-- RECORD EXCERPTS follows --
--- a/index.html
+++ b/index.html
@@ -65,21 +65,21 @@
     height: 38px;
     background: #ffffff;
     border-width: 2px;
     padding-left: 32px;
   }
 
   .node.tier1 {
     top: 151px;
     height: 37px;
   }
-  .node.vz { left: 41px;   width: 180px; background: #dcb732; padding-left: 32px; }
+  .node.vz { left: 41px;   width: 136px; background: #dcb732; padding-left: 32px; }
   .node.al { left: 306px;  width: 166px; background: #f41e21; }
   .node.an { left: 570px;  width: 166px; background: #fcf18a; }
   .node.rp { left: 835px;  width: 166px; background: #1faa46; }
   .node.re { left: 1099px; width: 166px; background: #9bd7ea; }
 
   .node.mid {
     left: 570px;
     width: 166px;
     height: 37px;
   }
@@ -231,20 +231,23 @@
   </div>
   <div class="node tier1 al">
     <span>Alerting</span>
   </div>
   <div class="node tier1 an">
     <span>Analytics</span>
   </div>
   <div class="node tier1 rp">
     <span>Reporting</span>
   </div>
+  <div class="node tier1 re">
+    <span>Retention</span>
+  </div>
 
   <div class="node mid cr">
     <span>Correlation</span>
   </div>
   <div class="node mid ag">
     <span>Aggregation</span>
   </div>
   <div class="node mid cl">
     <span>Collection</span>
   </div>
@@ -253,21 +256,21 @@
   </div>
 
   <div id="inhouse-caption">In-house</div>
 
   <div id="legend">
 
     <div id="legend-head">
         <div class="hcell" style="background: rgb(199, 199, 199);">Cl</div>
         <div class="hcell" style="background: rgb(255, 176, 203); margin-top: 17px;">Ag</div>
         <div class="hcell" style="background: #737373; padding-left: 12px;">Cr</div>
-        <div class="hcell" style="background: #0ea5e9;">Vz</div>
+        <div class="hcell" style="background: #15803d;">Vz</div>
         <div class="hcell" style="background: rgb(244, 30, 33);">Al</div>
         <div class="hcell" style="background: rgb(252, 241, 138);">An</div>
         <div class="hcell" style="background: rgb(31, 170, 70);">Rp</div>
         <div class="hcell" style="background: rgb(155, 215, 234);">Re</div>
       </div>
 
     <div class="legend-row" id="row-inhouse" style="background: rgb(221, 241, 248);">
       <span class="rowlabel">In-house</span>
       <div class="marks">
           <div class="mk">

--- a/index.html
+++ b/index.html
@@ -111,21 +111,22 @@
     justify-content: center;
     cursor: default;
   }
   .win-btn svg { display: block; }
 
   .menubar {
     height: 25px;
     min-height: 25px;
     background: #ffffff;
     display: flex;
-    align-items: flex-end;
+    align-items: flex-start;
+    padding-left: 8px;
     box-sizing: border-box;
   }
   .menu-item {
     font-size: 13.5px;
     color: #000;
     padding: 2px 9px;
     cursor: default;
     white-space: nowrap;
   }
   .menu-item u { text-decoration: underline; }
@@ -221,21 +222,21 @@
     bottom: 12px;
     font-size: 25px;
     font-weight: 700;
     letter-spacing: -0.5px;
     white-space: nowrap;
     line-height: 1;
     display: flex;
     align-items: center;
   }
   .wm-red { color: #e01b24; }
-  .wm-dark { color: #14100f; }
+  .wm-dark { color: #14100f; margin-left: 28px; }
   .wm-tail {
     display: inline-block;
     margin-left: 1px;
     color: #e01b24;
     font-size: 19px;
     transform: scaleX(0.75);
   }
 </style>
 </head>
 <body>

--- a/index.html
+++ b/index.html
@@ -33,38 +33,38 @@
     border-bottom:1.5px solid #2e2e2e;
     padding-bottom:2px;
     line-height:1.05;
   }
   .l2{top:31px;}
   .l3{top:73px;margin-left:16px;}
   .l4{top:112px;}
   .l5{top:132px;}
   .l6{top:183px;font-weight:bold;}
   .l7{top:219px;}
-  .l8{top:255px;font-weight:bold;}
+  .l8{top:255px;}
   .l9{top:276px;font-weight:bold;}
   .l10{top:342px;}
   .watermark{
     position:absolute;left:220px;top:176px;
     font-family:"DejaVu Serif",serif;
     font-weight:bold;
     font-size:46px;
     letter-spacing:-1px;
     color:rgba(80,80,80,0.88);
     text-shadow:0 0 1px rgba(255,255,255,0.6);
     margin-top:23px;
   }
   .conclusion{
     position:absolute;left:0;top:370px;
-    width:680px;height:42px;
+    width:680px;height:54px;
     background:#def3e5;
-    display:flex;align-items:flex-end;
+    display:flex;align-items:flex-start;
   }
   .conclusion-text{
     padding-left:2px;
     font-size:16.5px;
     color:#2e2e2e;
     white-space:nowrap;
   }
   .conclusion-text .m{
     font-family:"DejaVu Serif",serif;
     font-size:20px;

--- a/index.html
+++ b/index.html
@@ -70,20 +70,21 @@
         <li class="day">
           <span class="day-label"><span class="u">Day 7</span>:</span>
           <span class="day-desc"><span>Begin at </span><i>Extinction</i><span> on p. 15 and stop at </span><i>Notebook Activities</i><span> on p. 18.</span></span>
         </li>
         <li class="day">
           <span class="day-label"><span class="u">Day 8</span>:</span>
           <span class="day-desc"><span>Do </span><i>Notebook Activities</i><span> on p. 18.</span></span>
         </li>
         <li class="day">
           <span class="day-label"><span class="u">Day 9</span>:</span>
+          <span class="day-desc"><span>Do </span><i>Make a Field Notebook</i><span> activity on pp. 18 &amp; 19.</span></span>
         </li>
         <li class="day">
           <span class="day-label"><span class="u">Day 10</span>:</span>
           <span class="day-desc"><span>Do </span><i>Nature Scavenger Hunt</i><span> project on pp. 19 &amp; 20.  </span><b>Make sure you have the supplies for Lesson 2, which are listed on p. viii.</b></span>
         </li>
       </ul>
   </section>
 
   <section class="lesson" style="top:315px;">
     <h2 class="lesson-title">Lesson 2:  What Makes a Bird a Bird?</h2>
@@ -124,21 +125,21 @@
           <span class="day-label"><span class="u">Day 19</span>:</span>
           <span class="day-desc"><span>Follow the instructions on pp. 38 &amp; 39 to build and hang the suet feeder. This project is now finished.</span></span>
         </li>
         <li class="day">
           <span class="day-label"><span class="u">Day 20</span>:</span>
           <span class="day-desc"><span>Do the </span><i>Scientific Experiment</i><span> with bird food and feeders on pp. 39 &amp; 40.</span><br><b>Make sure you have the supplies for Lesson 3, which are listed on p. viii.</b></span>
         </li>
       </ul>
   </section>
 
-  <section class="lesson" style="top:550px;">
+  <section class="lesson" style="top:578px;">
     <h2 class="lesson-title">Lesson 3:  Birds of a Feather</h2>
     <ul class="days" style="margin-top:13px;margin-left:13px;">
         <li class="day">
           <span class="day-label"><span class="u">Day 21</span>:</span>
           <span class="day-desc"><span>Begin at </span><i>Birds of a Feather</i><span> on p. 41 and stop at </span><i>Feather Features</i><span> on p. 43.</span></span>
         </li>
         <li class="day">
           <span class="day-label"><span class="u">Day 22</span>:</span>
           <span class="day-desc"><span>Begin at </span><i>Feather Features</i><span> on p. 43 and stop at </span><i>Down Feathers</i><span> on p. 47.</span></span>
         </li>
-- RECORD EXCERPTS concluded --
> WORK ITEM: For this exercise, copy each line from the listing above that has the word "which".

> EXERCISE RESULT:
           <span class="day-desc"><span>Do </span><i>Nature Scavenger Hunt</i><span> project on pp. 19 &amp; 20.  </span><b>Make sure you have the supplies for Lesson 2, which are listed on p. viii.</b></span>
           <span class="day-desc"><span>Do the </span><i>Scientific Experiment</i><span> with bird food and feeders on pp. 39 &amp; 40.</span><br><b>Make sure you have the supplies for Lesson 3, which are listed on p. viii.</b></span>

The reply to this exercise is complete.